◆ **Your assignment**:
Give again, exactly as written, each line of the material below starting at the line that contains "MBT11: 90 x" and ending at the line that contains "total: 3921.88 -> 3929.50". Both ends count, and no other line does.

-------- Available data --------

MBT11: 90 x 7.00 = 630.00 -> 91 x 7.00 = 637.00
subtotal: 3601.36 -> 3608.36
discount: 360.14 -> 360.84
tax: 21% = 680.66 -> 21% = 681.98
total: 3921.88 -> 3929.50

--------
-------- Available data --------

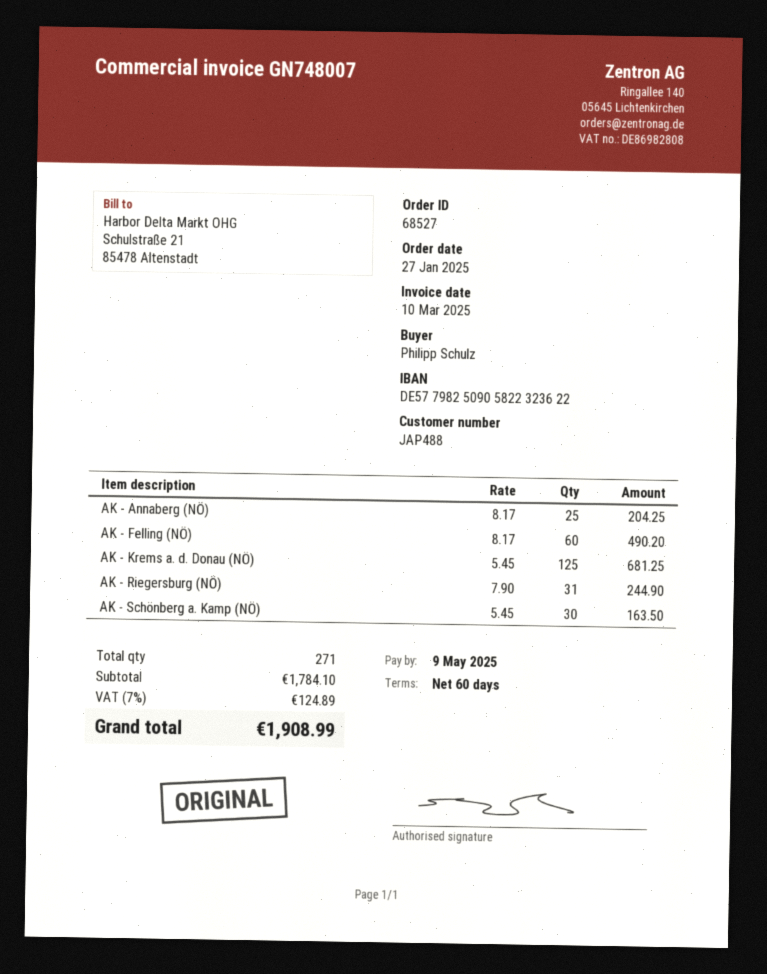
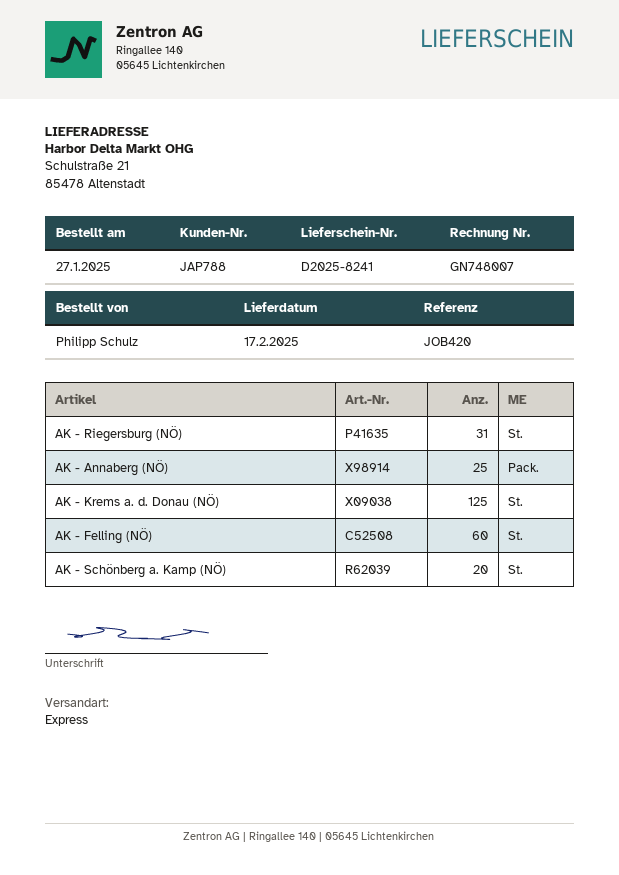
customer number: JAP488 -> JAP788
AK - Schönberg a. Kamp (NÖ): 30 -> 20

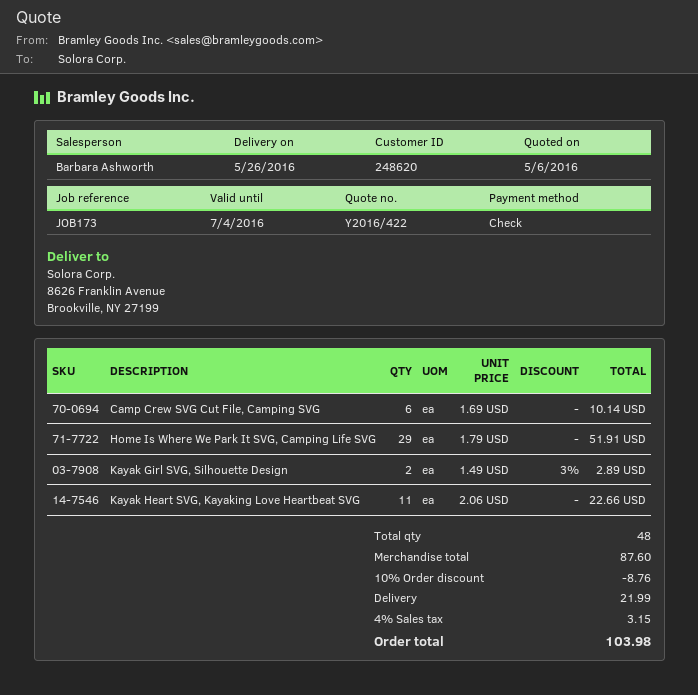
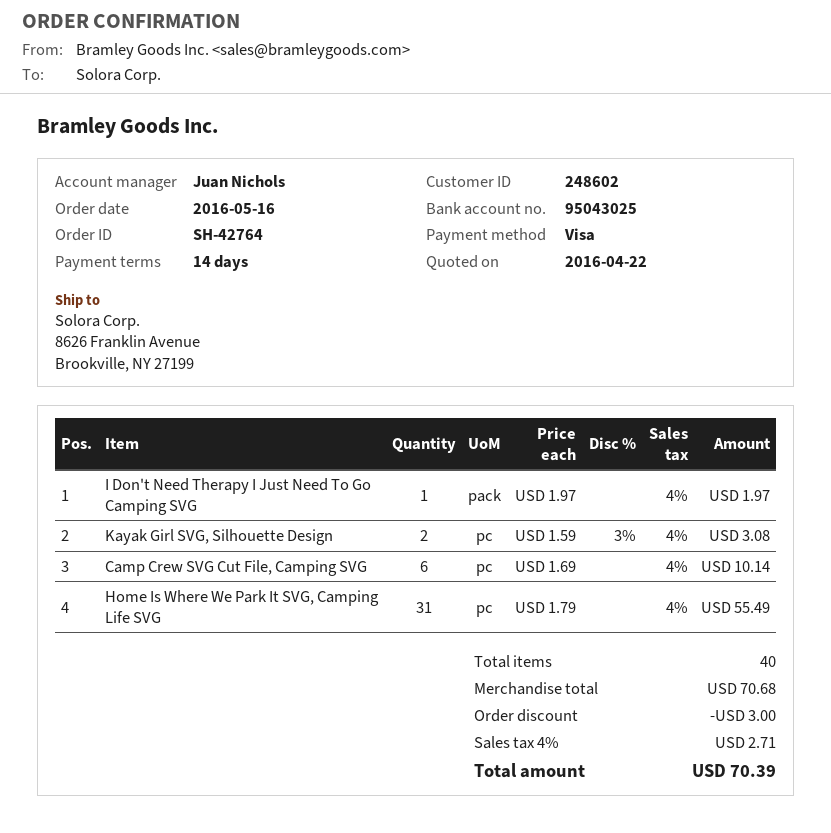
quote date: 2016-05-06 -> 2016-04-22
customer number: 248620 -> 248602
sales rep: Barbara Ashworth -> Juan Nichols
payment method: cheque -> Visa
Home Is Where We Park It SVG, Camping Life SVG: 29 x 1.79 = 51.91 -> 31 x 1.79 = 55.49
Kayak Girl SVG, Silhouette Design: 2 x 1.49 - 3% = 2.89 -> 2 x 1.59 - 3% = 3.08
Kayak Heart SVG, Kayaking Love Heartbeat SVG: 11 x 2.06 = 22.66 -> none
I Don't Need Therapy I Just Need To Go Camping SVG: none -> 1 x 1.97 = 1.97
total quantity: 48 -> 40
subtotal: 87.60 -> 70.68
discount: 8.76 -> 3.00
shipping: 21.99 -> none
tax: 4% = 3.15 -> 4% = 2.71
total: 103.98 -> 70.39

--------
-------- Available data --------

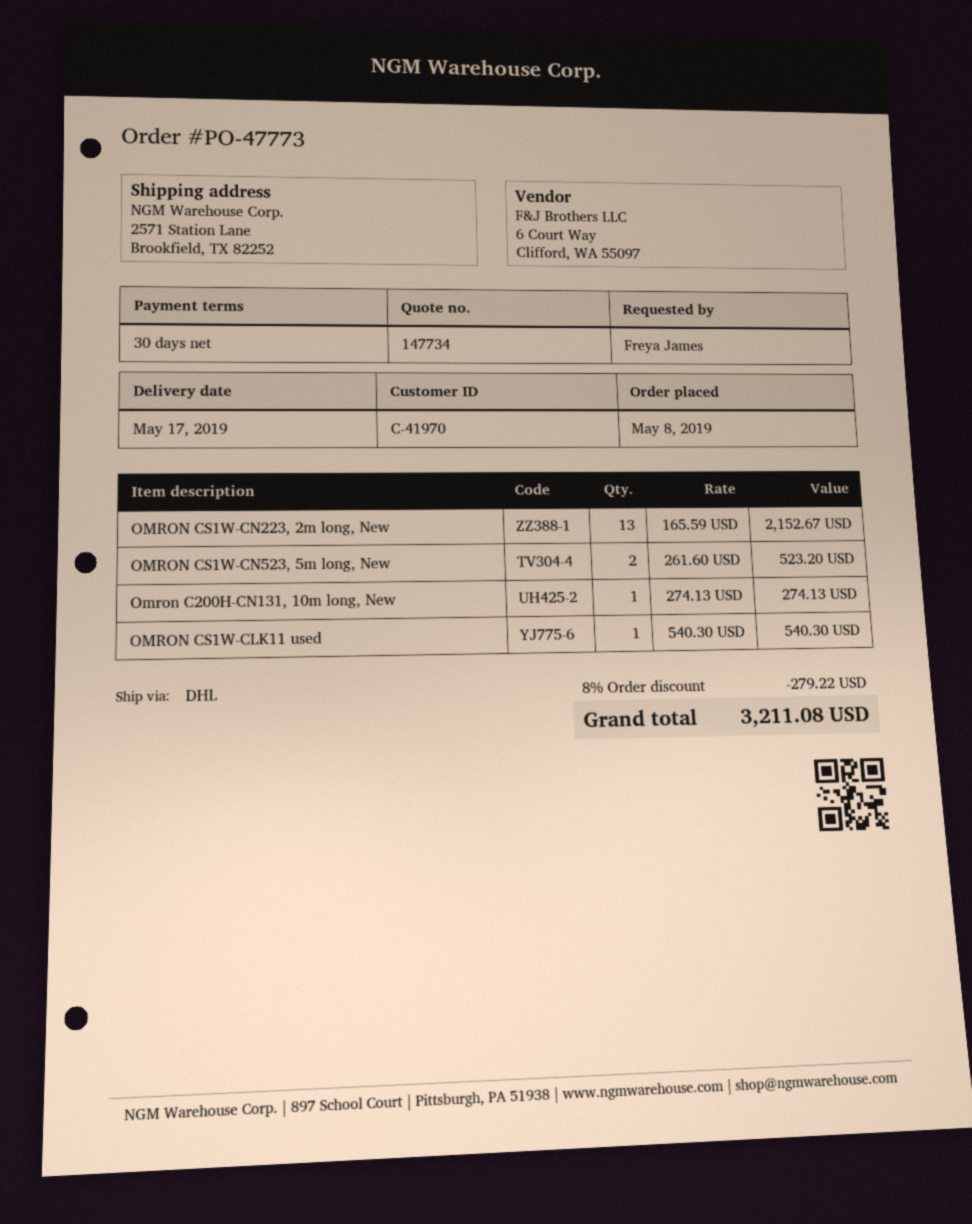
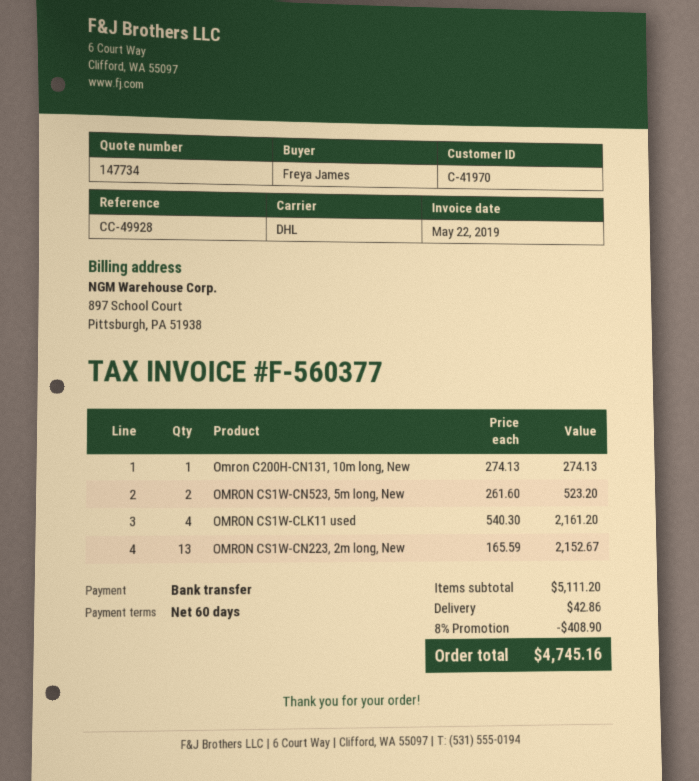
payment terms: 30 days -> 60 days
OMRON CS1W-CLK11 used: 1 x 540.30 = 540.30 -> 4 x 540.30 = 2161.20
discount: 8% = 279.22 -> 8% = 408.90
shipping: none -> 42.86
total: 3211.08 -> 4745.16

--------

◆ **Result for this task**:
MBT11: 90 x 7.00 = 630.00 -> 91 x 7.00 = 637.00
subtotal: 3601.36 -> 3608.36
discount: 360.14 -> 360.84
tax: 21% = 680.66 -> 21% = 681.98
total: 3921.88 -> 3929.50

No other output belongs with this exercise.